Styled logo

My Moment in the Limelight

In My White Tee

By Kishan BaskaranPublished 3 years ago 5 min read
Like
My Moment in the Limelight
Photo by Haryo Setyadi on Unsplash

The Year at Hand …

2004.

I was 16 years old. I was in grade 10.

This was my second year of private school. I was surrounded by rich folks. Asian. White. Black. Brown. Everyone you could think of. They all had money and came from a wealthy background. The only traits I shared with them was that I am brown and I was there for an education, without my consent. Wealth or no wealth, barely scraping through the bills and sometimes living on money we didn’t have. That would not limit my education. But everything else in life the dollar saw an effect. One pair of sneakers a year, if lucky. The next one came when they fell apart! Clothes were hand-me downs from my two older brothers. A fashion sense was irrelevant and not even possible.

Before I get into my fashion sense, the year at hand was interesting on its own. The biggest songs in the year both were from Usher. He had the world screaming “YEAH.” We were all rushing to movie theaters to watch the newly released third Harry Potter film, “PRISONER’S OF AZKABAN” and sequel to Tobey Maguire’s “Spiderman.” Pop culture was defined by the movement of music that defined its time. A new era was starting and we didn’t know it, but I was a part of the curve. The rock, grunge, and punk era was ending. Everything outside hip hop was becoming the niche market. Most people wanted to hear the upbeat, feel good music. With the changing of the guard, the fashion also changed. Some trends had to die for the new ones to be birthed. Some fads survived but many were buried deep in the ground where no one could find them.

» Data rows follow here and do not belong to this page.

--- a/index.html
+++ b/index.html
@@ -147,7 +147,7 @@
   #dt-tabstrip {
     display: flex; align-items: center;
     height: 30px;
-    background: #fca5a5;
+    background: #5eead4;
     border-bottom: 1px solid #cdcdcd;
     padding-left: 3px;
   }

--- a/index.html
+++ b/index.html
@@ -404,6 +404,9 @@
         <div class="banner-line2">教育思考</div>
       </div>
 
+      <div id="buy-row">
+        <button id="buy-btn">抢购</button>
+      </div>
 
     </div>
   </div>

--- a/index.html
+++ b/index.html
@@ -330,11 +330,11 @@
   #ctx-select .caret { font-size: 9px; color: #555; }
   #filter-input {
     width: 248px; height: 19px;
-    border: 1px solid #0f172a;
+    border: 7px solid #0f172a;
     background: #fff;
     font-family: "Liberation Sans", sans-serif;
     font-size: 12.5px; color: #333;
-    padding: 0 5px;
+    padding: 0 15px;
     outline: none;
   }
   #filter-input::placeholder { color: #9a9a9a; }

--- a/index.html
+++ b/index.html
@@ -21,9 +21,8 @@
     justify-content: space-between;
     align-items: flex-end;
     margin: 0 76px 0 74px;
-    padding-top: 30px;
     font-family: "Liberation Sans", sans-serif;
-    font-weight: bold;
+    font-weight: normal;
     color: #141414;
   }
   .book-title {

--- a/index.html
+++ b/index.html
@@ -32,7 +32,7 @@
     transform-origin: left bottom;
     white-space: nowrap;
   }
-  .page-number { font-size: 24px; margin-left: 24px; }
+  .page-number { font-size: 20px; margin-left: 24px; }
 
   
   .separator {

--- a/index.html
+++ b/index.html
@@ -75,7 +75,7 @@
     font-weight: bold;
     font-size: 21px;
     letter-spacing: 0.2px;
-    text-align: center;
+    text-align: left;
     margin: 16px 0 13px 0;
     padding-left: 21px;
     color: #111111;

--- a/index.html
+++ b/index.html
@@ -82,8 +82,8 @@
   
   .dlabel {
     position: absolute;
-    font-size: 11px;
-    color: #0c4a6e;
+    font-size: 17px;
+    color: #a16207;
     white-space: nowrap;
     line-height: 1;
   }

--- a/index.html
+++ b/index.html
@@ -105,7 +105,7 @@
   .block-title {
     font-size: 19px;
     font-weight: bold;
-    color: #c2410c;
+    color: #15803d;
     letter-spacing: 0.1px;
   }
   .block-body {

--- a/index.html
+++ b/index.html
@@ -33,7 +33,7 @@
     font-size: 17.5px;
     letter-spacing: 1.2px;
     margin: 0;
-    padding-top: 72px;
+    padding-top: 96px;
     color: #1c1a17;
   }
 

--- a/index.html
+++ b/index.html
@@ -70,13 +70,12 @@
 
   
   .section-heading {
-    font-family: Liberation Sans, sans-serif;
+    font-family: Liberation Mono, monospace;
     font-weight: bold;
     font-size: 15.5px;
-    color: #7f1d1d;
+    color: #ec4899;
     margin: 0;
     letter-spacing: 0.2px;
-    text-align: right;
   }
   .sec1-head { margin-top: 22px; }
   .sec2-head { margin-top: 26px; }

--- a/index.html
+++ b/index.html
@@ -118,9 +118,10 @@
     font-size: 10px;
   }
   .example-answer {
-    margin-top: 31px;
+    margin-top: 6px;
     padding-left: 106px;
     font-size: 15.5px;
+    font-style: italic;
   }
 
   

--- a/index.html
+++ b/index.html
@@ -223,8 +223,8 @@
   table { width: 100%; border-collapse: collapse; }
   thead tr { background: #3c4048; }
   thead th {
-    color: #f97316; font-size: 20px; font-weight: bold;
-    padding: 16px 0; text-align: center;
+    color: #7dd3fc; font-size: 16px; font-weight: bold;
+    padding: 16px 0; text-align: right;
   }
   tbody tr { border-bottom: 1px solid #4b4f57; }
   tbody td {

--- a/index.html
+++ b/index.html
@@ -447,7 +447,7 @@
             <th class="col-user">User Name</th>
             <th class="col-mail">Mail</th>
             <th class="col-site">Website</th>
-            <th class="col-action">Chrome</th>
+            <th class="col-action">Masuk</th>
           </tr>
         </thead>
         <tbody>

Let’s go back to the fact that I was in private school, it is very important. I wore the same outfit everyday all school year except for the one Friday once a month and if I was lucky sometimes twice. The same old black Doc Martens, grey socks, white collared shirt with the school crest, red tie with the school crest, and black sweater, with guess what, the school crest. When these Fridays came around, it was time for everyone to flex their new swag (their new clothes). These kids had me super jealous. They had pieces of clothes that I dreamed about. Brands that I couldn’t even walk into the stores they were sold at. Jordans, I could tell you every piece of history about, but couldn’t think of a day that they would be on my feet. That was then. I had on a pair of baggy track pants, sometimes Nike, and a ripped t-shirt that usually was wrinkled, stained, and had a few holes or two. That was me in a world that I never belonged to!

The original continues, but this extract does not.